● Exercise directions
Each line in the material below, starting at the one with "[226,407,276,421] folder ->" and ending at the one with "(1083, 409) none", is to be reproduced exactly; no picture is to be copied.

● Data extract
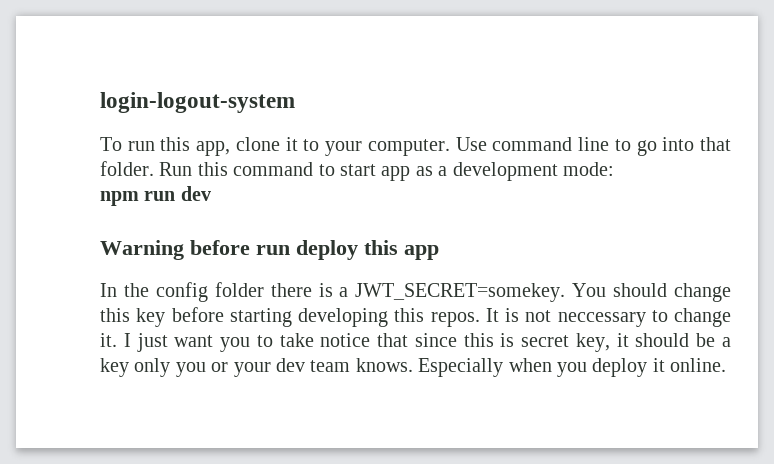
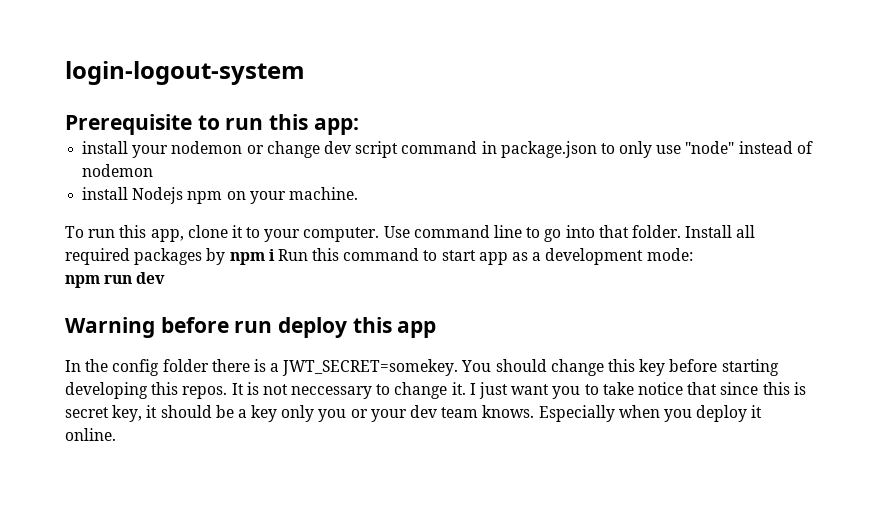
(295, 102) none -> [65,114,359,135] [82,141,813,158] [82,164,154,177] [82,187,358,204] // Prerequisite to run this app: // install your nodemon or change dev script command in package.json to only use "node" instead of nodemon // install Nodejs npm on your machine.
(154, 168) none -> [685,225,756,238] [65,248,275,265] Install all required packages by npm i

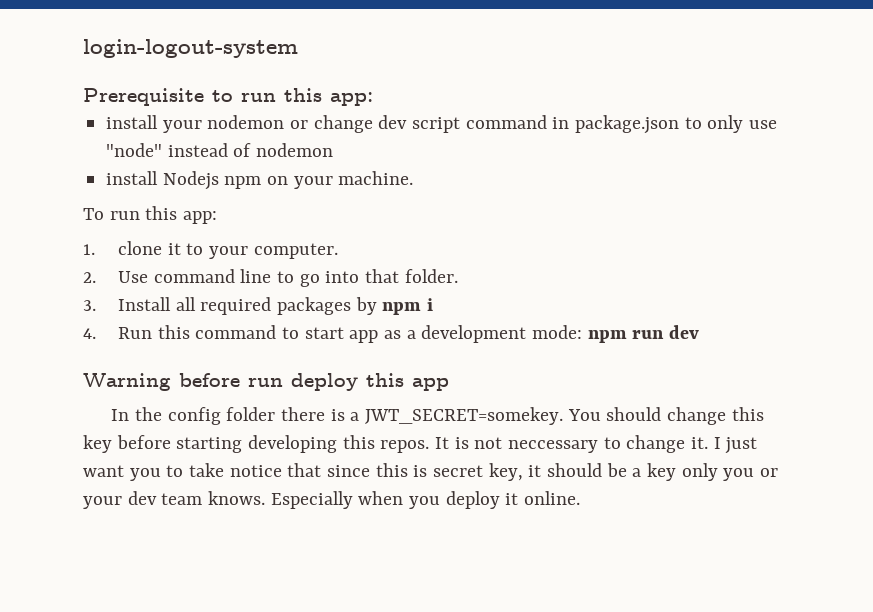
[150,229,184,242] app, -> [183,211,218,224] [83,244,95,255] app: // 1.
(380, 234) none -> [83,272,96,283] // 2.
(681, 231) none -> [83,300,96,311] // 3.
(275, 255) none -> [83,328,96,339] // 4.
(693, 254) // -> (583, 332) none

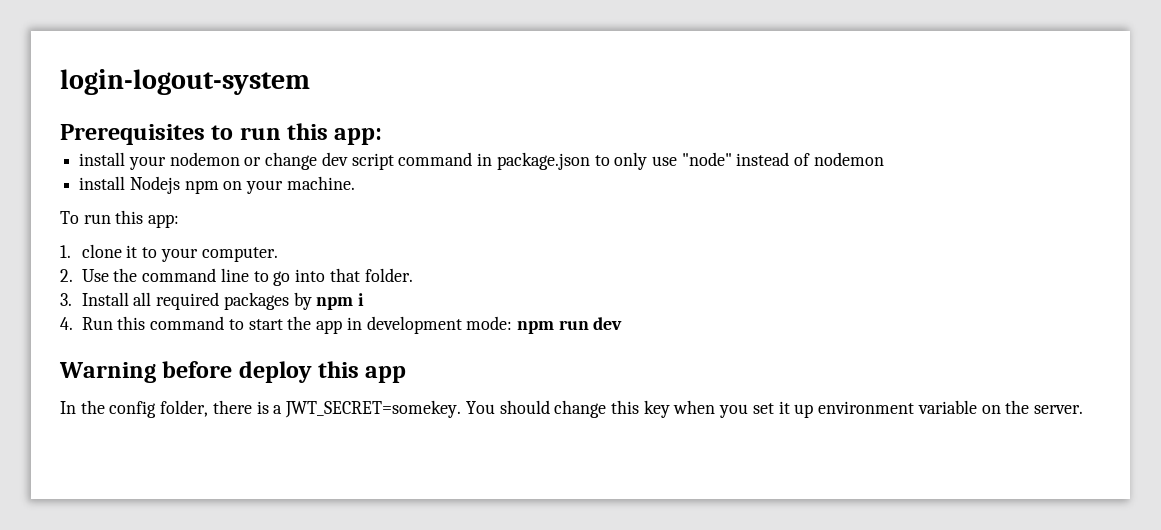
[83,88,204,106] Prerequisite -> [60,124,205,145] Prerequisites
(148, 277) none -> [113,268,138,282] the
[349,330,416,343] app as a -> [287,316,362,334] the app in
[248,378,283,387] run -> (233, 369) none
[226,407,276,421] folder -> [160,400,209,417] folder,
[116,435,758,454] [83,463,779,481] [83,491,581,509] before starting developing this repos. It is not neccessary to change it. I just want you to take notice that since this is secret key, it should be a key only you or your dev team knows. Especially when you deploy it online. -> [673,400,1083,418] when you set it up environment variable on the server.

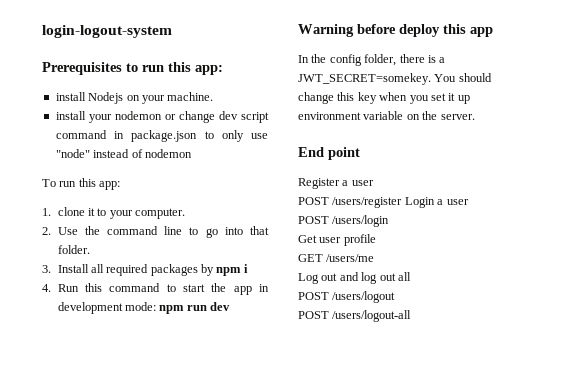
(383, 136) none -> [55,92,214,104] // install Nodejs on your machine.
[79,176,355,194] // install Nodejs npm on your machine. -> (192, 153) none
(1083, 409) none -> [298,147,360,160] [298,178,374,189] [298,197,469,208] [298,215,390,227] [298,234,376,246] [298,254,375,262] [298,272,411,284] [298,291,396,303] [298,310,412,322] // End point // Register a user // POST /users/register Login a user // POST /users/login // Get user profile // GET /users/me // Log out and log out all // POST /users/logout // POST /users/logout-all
---
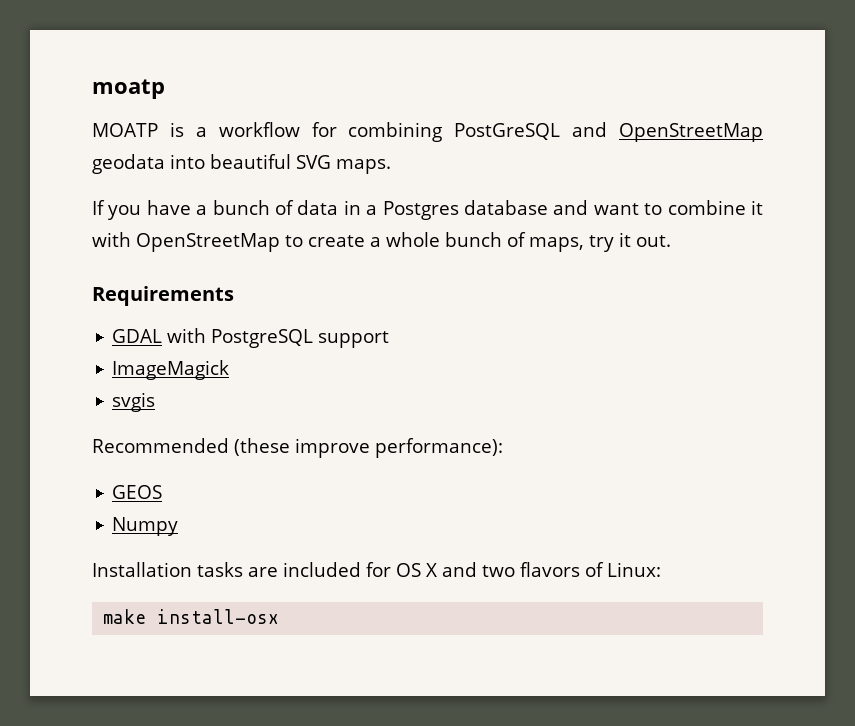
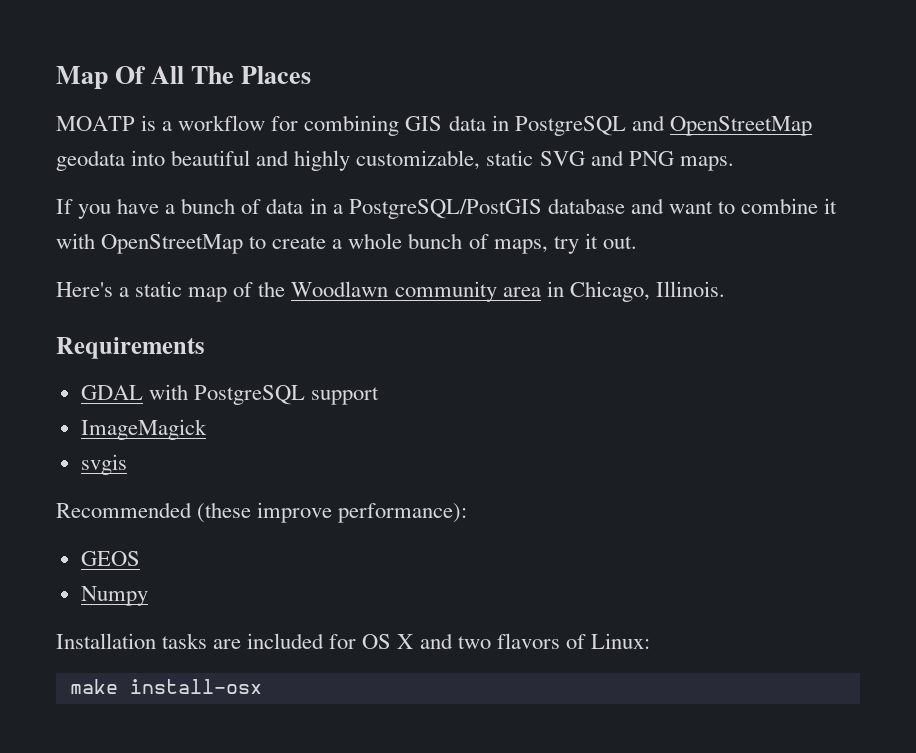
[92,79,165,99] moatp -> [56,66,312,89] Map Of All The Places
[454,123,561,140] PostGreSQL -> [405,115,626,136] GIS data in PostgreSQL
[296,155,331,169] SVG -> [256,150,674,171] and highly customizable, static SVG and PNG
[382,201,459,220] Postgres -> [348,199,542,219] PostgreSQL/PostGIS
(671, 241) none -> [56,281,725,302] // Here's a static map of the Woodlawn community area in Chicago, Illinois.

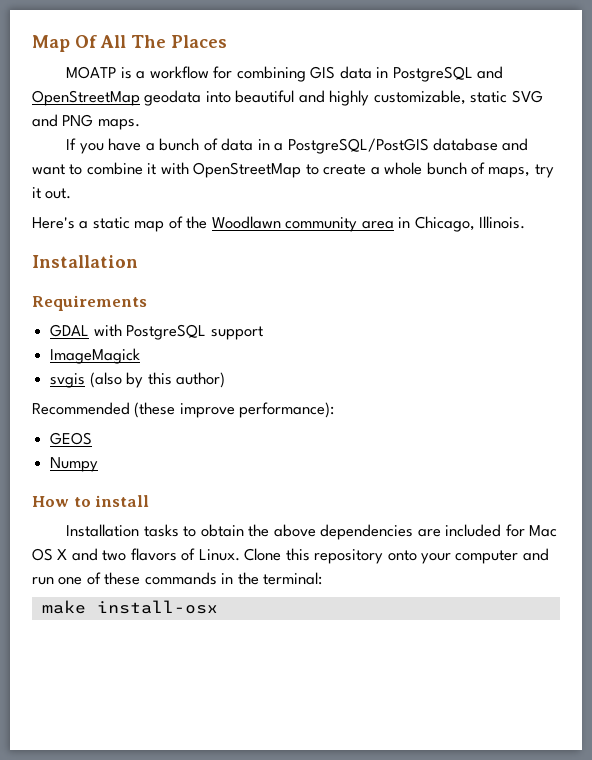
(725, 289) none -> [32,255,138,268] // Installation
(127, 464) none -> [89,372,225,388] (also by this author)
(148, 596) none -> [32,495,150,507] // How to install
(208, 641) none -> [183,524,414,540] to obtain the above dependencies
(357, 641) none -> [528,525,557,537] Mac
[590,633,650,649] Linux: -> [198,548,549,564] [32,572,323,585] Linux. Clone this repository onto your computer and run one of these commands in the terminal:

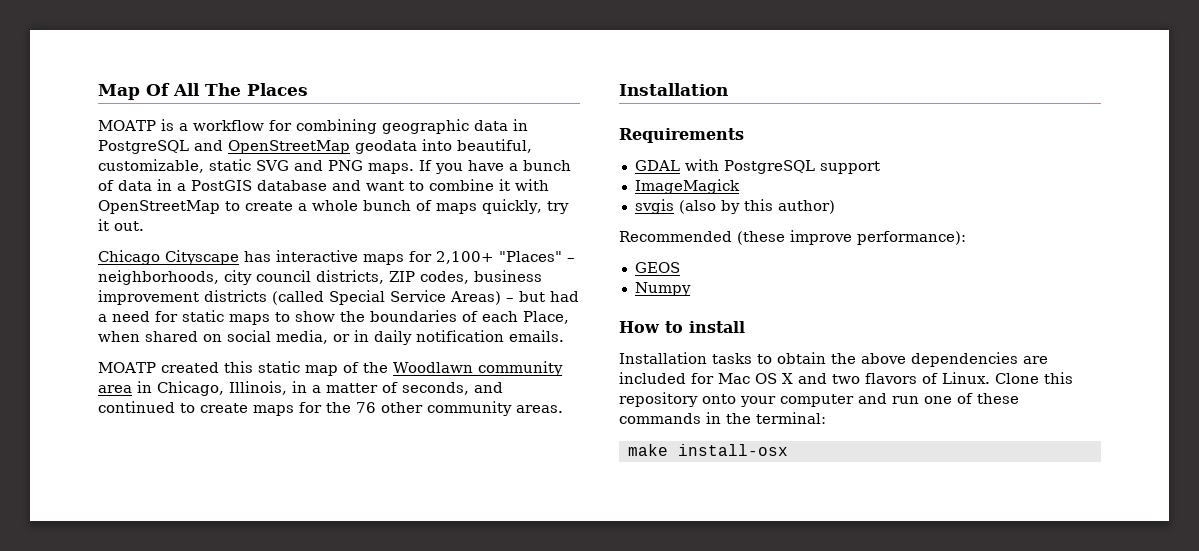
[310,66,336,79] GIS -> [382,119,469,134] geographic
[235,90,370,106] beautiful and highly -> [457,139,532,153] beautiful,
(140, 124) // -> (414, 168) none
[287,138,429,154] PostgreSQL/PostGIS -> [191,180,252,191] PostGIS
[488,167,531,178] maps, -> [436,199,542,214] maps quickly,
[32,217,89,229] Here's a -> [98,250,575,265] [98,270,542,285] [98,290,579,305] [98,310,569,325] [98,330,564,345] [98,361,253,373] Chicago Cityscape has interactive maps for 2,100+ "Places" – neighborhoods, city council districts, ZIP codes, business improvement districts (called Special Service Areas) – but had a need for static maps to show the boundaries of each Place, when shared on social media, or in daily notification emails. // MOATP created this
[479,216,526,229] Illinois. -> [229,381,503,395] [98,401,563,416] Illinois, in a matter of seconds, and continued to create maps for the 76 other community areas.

● Problem solution
[226,407,276,421] folder -> [160,400,209,417] folder,
[116,435,758,454] [83,463,779,481] [83,491,581,509] before starting developing this repos. It is not neccessary to change it. I just want you to take notice that since this is secret key, it should be a key only you or your dev team knows. Especially when you deploy it online. -> [673,400,1083,418] when you set it up environment variable on the server.

(383, 136) none -> [55,92,214,104] // install Nodejs on your machine.
[79,176,355,194] // install Nodejs npm on your machine. -> (192, 153) none
(1083, 409) none -> [298,147,360,160] [298,178,374,189] [298,197,469,208] [298,215,390,227] [298,234,376,246] [298,254,375,262] [298,272,411,284] [298,291,396,303] [298,310,412,322] // End point // Register a user // POST /users/register Login a user // POST /users/login // Get user profile // GET /users/me // Log out and log out all // POST /users/logout // POST /users/logout-all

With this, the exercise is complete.